START Information given

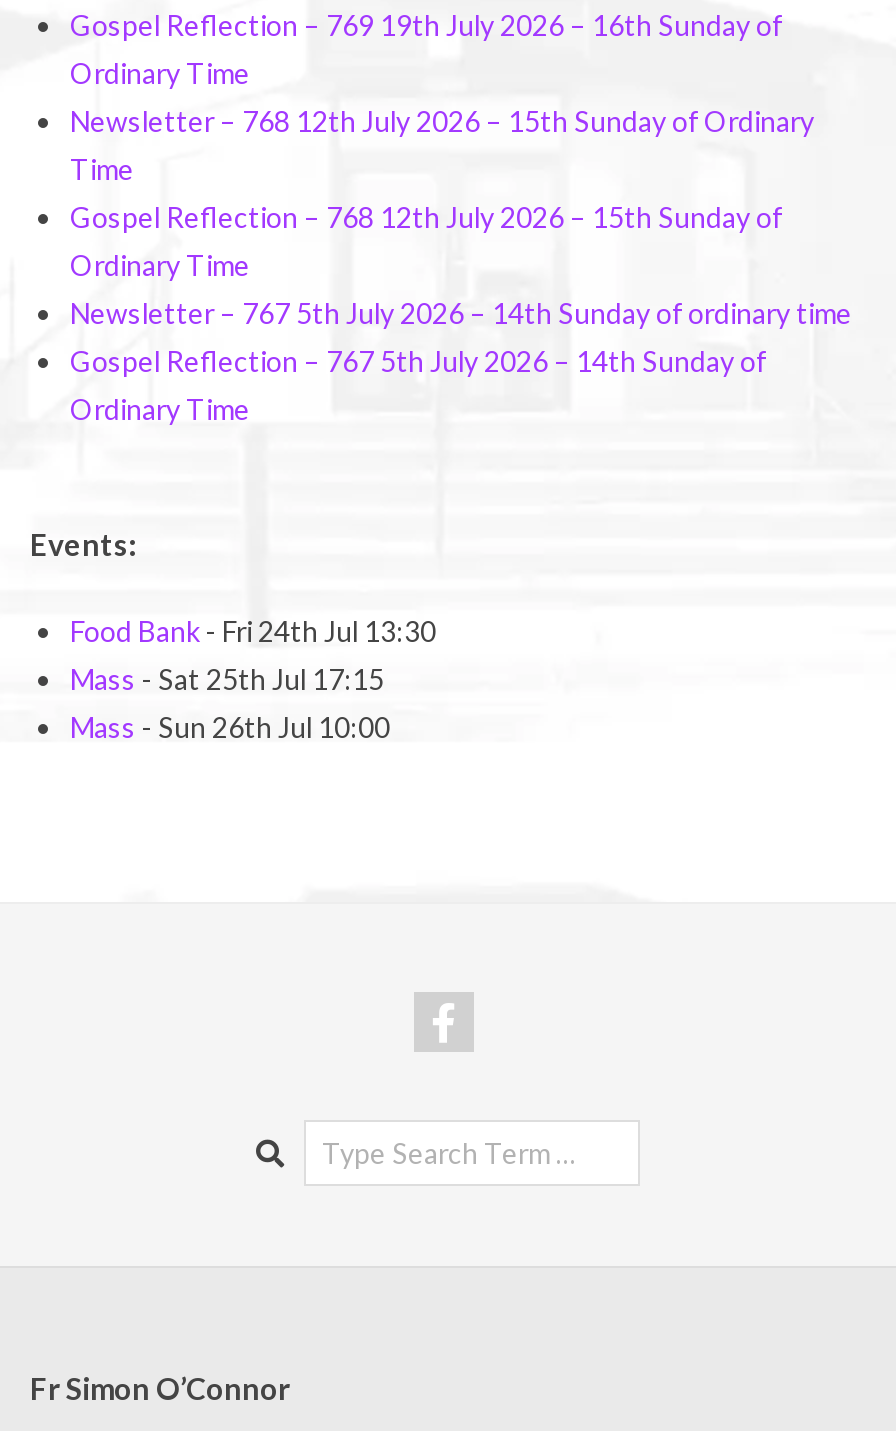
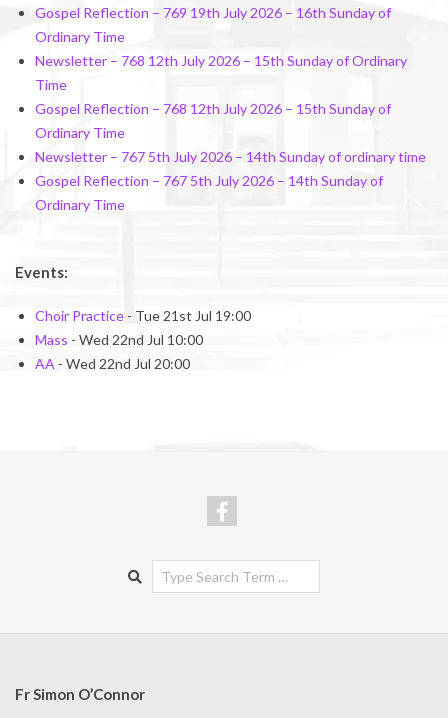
- Food Bank - Fri 24th Jul 13:30
+ Choir Practice - Tue 21st Jul 19:00

- Mass - Sat 25th Jul 17:15
+ Mass - Wed 22nd Jul 10:00

- Mass - Sun 26th Jul 10:00
+ AA - Wed 22nd Jul 20:00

END Information given

Task details:
Repeat word for word the lines running from the line containing "21st Jul 19:00" to the end of the entries above, inclusive.

Exercise result:
+ Choir Practice - Tue 21st Jul 19:00

- Mass - Sat 25th Jul 17:15
+ Mass - Wed 22nd Jul 10:00

- Mass - Sun 26th Jul 10:00
+ AA - Wed 22nd Jul 20:00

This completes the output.